Nearly a month after the June 2 attack that claimed 37 lives in a fire started by a disgruntled armed gambler, Resorts World Manila reopened on June 29. Gaming regulator Philippines Amusement and Gaming Corp. (PAGCOR) confirmed that the owner of the casino, Travellers International Hotel Group, had complied with all the ordered upgrades that would prevent another attack of the same kind. Those upgrades included hiring a security firm to assess and improve safety and security systems; adding more x-ray machines and metal detectors; and doubling the number of guards with firearms deployed at the property.
“Travellers International received today the letter of PAGCOR lifting the June 9, 2017 suspension order of the company’s provisional license, noting that the company has taken action to address the issues in its safety and security procedures, as well as the welfare of at least 6,000 strong workforce of the company and their families whose livelihood are affected by the suspension,” the company said in a filing with the Philippine stock exchange.
Resorts World boss Kingson Sian was eager to win back that property’s gaming license and restart operations.
“We told them to formalize their request and we will issue a checklist of all the requirement for a secure and safe environment, which they will have to comply with first,” said PAGCOR Chairwoman Andrea Domingo midway through the closure. The integrated resort had already resumed its hotel and mall operations.

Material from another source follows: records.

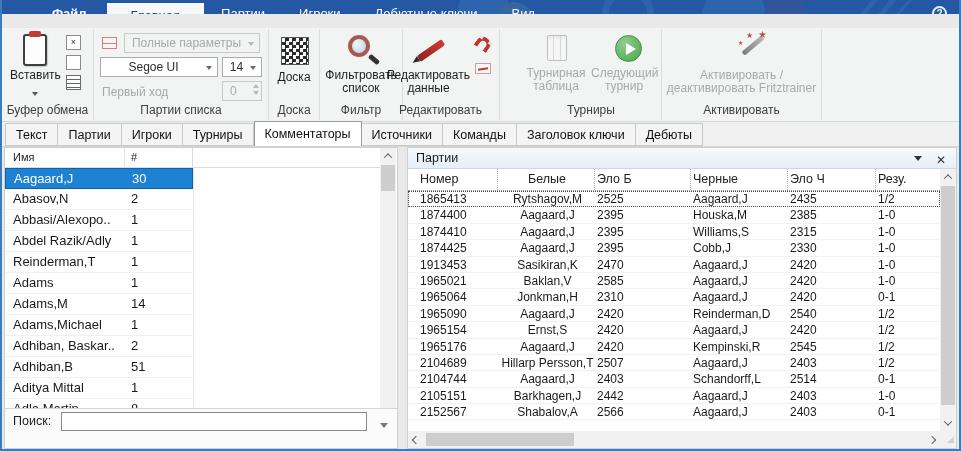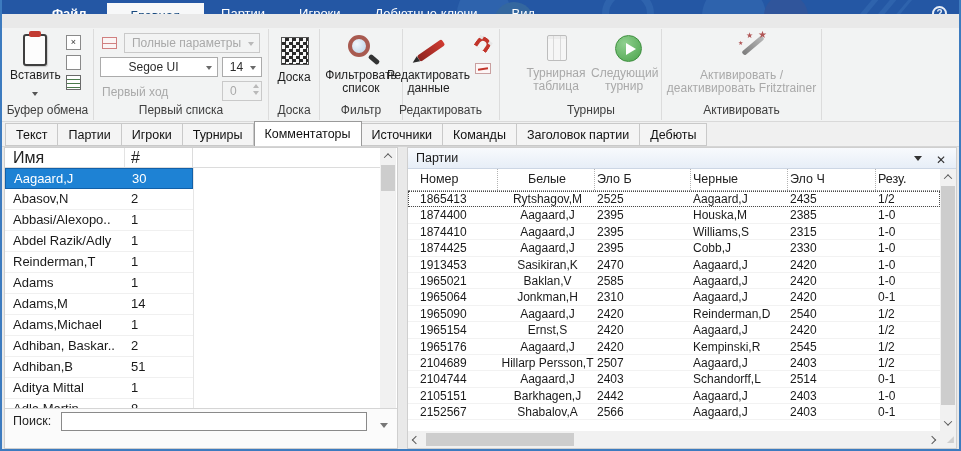--- a/index.html
+++ b/index.html
@@ -91,21 +91,21 @@
   .tabbar { position:absolute; top:122px; left:0; right:0; height:25px; background:#f0f0f0; display:flex; align-items:flex-end; padding-left:3px; border-bottom:1px solid #d5d5d5;}
   .tab { font-size:12.5px; color:#111; line-height:22px; height:23px; padding:0 10px; background:#f4f4f4; border:1px solid #c9c9c9; border-left:none; white-space:nowrap; cursor:default;}
   .tab:first-child { border-left:1px solid #c9c9c9; }
   .tab.active { background:#fff; height:25px; line-height:24px; border:1px solid #9a9a9a; border-bottom:none; position:relative; z-index:2;}
 
   
   .content { position:absolute; top:147px; left:0; right:0; bottom:0; background:#e9e9e9; }
 
   
   .left-panel { position:absolute; left:2px; top:0; width:394px; bottom:0; background:#fff; border:1px solid #cfcfcf; }
-  .lheader { position:absolute; top:0; left:0; right:16px; height:20px; display:flex; font-size:16px; color:#222; border-bottom:1px solid #dcdcdc; background:#fff;}
+  .lheader { position:absolute; top:0; left:0; right:16px; height:20px; display:flex; font-size:11px; color:#222; border-bottom:1px solid #dcdcdc; background:#fff;}
   .lh-cell { line-height:19px; overflow:hidden; white-space:nowrap; }
   .lh-name { width:120px; padding-left:8px; border-right:1px solid #e3e3e3; }
   .lh-cnt  { width:68px; padding-left:6px; border-right:1px solid #dcdcdc; }
   .lrows { position:absolute; top:20px; left:0; width:189px; bottom:26px; border-right:1px solid #e6e6e6; overflow:hidden; }
   .lrow { height:21px; display:flex; font-size:13px; color:#1a1a1a; border-bottom:1px solid #f0f0f0; cursor:default;}
   .lrow .lname { width:120px; padding-left:8px; line-height:20px; overflow:hidden; white-space:nowrap;}
   .lrow .lcnt { padding-left:6px; line-height:20px; }
   .lrow.selected { background:#1e82d4; color:#fff; border:1px solid #1260a8; }
   .lrow.selected .lname, .lrow.selected .lcnt { line-height:19px; }
   .sb-thumb { background:#cdcdcd; position:absolute; }
@@ -194,21 +194,21 @@
       <div class="combo" style="left:6px; top:28px; width:118px;">Segoe UI</div>
       <div class="combo" style="left:128px; top:28px; width:40px;">14</div>
       <div class="dis-label" style="left:8px; top:56px;">Первый ход</div>
       <div class="spin" style="left:128px; top:52px;">
         <span>0</span>
         <span class="sbtns">
             <span class="tri-u"></span>
             <span class="tri-d"></span>
           </span>
       </div>
-      <div class="rgroup-label">Первый списка</div>
+      <div class="rgroup-label">Партии списка</div>
     </div>
 
     <div class="rgroup g-board">
       <div class="board-icon"></div>
       <div class="btn-label board-lbl">Доска</div>
       <div class="rgroup-label">Доска</div>
     </div>
 
     <div class="rgroup g-filter">
       <div class="mag-icon"></div>
@@ -247,21 +247,21 @@
   </div>
 
   <div class="tabbar">
       <div class="tab">Текст</div>
       <div class="tab">Партии</div>
       <div class="tab">Игроки</div>
       <div class="tab">Турниры</div>
       <div class="tab active">Комментаторы</div>
       <div class="tab">Источники</div>
       <div class="tab">Команды</div>
-      <div class="tab">Заголовок партии</div>
+      <div class="tab">Заголовок ключи</div>
       <div class="tab">Дебюты</div>
     </div>
 
   <div class="content">
 
     <div class="left-panel">
       <div class="lheader">
         <div class="lh-cell lh-name">Имя</div>
         <div class="lh-cell lh-cnt">#</div>
       </div>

Domingo said she’s aware that the property’s other employees have been hard-hit by the closure. “They have over 6,000 people. They’re paying their salaries now, but the company cannot sustain that indefinitely. These employees may lose their jobs,” she said.
Needless to add, she was also focused on what the government stands to lose if gaming operations at Resorts World sit idle.
“We may not be able to meet our commitment to the Governance Commission for government-owned and controlled corporations of P57 billion in earnings this year, because Resorts World Manila contributes about P4 billion a year,” or up to P14 million (US$278,000) daily.
“For the whole month of June, we could have lost P384 million. If it continues, let’s say for the whole year, that remittance is about P4.5 billion a year. It’s a big problem for us,” Domingo said.
She added that PAGCOR’s new safety measures will be enforced across all the nation’s properties, including Solaire, City of Dreams and Okada Manila.
In the aftermath, analysts and operators are considering the long-term implications of the deadly attack. Geoff Andres, president of City of Dreams Manila told GGRAsia that his venue had faced “some hotel cancellations” from international guests following the attack at Resorts World Manila, but they have tapered off. He said it’s “too early to tell” what impact the Resorts World Manila incident might have on the industry. “After the details were communicated by the Philippine National Police, the cancellations declined. Overall business levels are stable and hotel occupancy remains quite high,” he added.
Brokerage Maybank ATR Kim Eng Securities Inc. expects the Resorts incident will limit gross gaming revenues of RWM operator Travellers International for “the next two to three years.”